O presidente boliviano prestou então o juramento de posse do novo alto comando militar. Após a partida de Zúñiga, a praça se tornou palco de comemorações populares e um discurso de Arce junto de seu gabinete. O presidente agradeceu às organizações e disse que os responsáveis devem responder judicialmente pelo golpe frustrado o mais rápido possível.
Além da mobilização popular, não apenas em La Paz, mas em diferentes lugares do país para rechaçar o golpe, Mercado aponta que a declaração do Pacto da Unidade, coalizão de organizações populares bolivianas, indicando que respaldam o governo de Arce e a democracia boliviana, foi uma importante demonstração política de apoio. “Também foi muito importante a resposta das unidades das forças armadas que não aderiram de nenhuma maneira ao golpe.

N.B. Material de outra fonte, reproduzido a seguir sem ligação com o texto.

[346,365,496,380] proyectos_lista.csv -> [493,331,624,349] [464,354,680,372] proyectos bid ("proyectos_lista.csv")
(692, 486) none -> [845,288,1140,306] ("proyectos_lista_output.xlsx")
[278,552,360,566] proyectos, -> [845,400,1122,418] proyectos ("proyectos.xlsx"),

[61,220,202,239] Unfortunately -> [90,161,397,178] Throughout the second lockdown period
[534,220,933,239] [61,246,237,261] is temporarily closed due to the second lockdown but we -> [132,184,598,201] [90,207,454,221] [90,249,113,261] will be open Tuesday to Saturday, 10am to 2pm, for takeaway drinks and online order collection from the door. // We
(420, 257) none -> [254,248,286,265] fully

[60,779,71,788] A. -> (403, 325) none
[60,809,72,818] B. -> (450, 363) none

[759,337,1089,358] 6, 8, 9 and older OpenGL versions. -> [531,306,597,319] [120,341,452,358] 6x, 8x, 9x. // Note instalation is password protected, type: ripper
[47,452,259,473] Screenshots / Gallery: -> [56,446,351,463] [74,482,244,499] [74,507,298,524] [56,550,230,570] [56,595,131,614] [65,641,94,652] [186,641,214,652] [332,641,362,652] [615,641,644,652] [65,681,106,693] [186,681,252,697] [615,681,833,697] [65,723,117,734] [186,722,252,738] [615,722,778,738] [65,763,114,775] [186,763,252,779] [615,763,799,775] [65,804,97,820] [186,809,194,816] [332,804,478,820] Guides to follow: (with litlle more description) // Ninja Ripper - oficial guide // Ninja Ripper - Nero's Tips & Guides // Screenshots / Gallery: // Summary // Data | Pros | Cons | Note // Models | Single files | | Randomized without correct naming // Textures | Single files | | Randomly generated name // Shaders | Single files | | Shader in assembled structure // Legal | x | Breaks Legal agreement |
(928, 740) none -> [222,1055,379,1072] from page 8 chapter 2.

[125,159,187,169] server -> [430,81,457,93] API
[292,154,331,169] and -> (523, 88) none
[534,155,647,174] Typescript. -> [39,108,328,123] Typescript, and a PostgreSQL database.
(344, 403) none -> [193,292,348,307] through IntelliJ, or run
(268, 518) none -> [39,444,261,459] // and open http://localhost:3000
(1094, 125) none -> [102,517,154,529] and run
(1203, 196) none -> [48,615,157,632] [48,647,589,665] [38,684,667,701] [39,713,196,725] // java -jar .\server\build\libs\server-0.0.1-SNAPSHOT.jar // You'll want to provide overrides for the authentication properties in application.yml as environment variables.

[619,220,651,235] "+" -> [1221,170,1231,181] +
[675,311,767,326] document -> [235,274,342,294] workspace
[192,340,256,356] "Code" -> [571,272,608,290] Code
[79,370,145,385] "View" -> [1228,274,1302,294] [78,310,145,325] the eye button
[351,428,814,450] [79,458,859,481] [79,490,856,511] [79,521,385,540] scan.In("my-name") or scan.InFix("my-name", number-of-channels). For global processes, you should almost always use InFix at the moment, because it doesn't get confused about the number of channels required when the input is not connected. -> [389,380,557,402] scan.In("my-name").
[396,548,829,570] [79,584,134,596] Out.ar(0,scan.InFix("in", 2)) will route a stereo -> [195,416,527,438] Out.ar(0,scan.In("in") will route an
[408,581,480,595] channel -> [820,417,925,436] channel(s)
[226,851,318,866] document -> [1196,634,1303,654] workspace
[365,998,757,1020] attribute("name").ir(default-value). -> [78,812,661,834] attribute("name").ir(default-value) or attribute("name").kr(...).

Essa convergência entre uma posição clara da população e as forças armadas, que não aderiram como aconteceu em 2019, principalmente por parte da polícia, foi muito importante.”
Novo momento político
Apesar de contida a tentativa de golpe, as fontes ouvidas pelo Brasil de Fato esperam na quinta-feira (27/06) uma movimentação por parte do Executivo, do Legislativo, dos partidos políticos e movimentos populares que assegure a democracia no país. Para Manoel Mercado, o momento político que se abre no país pode resultar em um novo arranjo institucional do governo, na reproximação das alas do MAS ligadas a Luis Arce e ao ex-presidente Evo Morales – que têm disputado a hegemonia dentro do movimento – e adesão de outras correntes políticas e movimentos populares.
“Há gente que está pensando em golpes de Estado, isso pode juntar novamente o MAS, pode gerar um cenário de convergência de outros setores políticos para fortalecer a democracia e evitar golpes desse tipo. Se abre um novo momento político, cabe saber como administrar tanto por parte do governo, do MAS, e também é uma janela de oportunidade para os movimentos populares. As próximas 24 horas serão muito importantes para ver como o sistema político se aproveita deste momento.”
Oscar Olivera aponta que há um distanciamento dos movimentos populares de base que se mobilizaram na construção do MAS entre 2000 e 2005 em relação ao governo e considera que a população que foi às ruas defender a democracia deve exigir de Luis Arce o atendimento de suas demandas, “diante da grave situação econômica que se mantém hoje no país”.
“Espero que esse processo possa gerar um cenário de reflexão aos governantes em Bolívia e um cenário de união e mobilização pelas pessoas não só para defender a democracia institucional mas uma democracia participativa e um poder econômico que esteja de acordo com as necessidade da população.”